Hello, I'm able to run VRT with provide sets then I tried with my own and it doesn't work I get this error:

(py38) H:\git\VRT>python main_test_vrt.py --task 008_VRT_videodenoising_DAVIS --sigma 10 --folder_lq testsets/mine --tile 8 160 180 --tile_overlap 2 20 20
h:\Anaconda3\envs\py38\lib\site-packages\torch\functional.py:568: UserWarning: torch.meshgrid: in an upcoming release, it will be required to pass the indexing argument. (Triggered internally at  C:\cb\pytorch_1000000000000\work\aten\src\ATen\native\TensorShape.cpp:2228.)
  return _VF.meshgrid(tensors, **kwargs)  # type: ignore[attr-defined]
H:\git\VRT\models\network_vrt.py:716: UserWarning: __floordiv__ is deprecated, and its behavior will change in a future version of pytorch.
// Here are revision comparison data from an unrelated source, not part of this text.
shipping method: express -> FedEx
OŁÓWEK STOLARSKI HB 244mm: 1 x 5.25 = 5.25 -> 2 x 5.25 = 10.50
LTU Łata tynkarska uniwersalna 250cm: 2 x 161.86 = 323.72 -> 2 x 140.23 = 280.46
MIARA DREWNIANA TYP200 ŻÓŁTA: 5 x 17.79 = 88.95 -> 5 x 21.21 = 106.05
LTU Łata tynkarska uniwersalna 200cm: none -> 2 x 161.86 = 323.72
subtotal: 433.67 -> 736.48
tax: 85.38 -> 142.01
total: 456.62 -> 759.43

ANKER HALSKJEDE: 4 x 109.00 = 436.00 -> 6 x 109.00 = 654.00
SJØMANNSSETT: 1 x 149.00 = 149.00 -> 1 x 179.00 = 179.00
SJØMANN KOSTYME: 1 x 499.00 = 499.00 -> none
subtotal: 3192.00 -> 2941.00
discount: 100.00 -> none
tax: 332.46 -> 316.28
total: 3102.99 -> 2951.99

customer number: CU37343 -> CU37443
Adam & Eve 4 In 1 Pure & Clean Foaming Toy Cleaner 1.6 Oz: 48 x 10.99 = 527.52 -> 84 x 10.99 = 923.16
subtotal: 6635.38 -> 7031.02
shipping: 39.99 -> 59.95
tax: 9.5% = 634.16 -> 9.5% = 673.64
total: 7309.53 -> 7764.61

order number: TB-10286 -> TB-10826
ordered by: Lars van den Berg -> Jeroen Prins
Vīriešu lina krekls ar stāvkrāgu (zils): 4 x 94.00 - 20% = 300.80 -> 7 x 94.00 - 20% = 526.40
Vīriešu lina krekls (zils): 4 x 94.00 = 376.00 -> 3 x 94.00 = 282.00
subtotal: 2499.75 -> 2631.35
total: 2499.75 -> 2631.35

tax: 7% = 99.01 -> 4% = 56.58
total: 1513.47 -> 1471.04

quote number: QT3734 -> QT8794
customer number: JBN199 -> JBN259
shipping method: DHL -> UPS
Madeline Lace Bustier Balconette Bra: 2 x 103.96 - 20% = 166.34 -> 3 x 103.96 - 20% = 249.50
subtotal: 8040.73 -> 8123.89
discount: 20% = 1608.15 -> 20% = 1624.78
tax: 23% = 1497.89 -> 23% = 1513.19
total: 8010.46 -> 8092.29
It currently rounds toward 0 (like the 'trunc' function NOT 'floor'). This results in incorrect rounding for negative values. To keep the current behavior, use torch.div(a, b, rounding_mode='trunc'), or for actual floor division, use torch.div(a, b, rounding_mode='floor').
  dim_t = temperature ** (2 * (dim_t // 2) / num_pos_feats)
loading model from ./model_zoo/vrt/model_zoo/vrt/008_VRT_videodenoising_DAVIS.pth
using dataset from testsets/mine
Traceback (most recent call last):
  File "main_test_vrt.py", line 346, in <module>
    main()
  File "main_test_vrt.py", line 72, in main
    output = test_video(lq, model, args)
  File "main_test_vrt.py", line 257, in test_video
    out_clip = test_clip(lq_clip, model, args)
  File "main_test_vrt.py", line 308, in test_clip
    out_patch = model(in_patch).detach().cpu()
  File "h:\Anaconda3\envs\py38\lib\site-packages\torch\nn\modules\module.py", line 1110, in _call_impl
    return forward_call(*input, **kwargs)
  File "H:\git\VRT\models\network_vrt.py", line 1382, in forward
    flows_backward, flows_forward = self.get_flows(x)
  File "H:\git\VRT\models\network_vrt.py", line 1413, in get_flows
    flows_backward, flows_forward = self.get_flow_2frames(x)
  File "H:\git\VRT\models\network_vrt.py", line 1436, in get_flow_2frames
    flows_backward = self.spynet(x_1, x_2)
  File "h:\Anaconda3\envs\py38\lib\site-packages\torch\nn\modules\module.py", line 1110, in _call_impl
    return forward_call(*input, **kwargs)
  File "H:\git\VRT\models\network_vrt.py", line 438, in forward
    flow_list = self.process(ref, supp, w, h, w_floor, h_floor)
  File "H:\git\VRT\models\network_vrt.py", line 412, in process
    flow = self.basic_module[level](torch.cat([
  File "h:\Anaconda3\envs\py38\lib\site-packages\torch\nn\modules\module.py", line 1110, in _call_impl
    return forward_call(*input, **kwargs)
  File "H:\git\VRT\models\network_vrt.py", line 356, in forward
    return self.basic_module(tensor_input)
  File "h:\Anaconda3\envs\py38\lib\site-packages\torch\nn\modules\module.py", line 1110, in _call_impl
    return forward_call(*input, **kwargs)
  File "h:\Anaconda3\envs\py38\lib\site-packages\torch\nn\modules\container.py", line 141, in forward
    input = module(input)
  File "h:\Anaconda3\envs\py38\lib\site-packages\torch\nn\modules\module.py", line 1110, in _call_impl
    return forward_call(*input, **kwargs)
  File "h:\Anaconda3\envs\py38\lib\site-packages\torch\nn\modules\conv.py", line 447, in forward
    return self._conv_forward(input, self.weight, self.bias)
  File "h:\Anaconda3\envs\py38\lib\site-packages\torch\nn\modules\conv.py", line 443, in _conv_forward
    return F.conv2d(input, weight, bias, self.stride,
RuntimeError: cuDNN error: CUDNN_STATUS_INTERNAL_ERROR

I suppose this is the size of the images and/or the tile settings, I don't really understand how to choose that setting as there's 3 values, I think the second and third as the height and width of the tile but what is the first one, it doesn't need the count as it can be calculated so what ?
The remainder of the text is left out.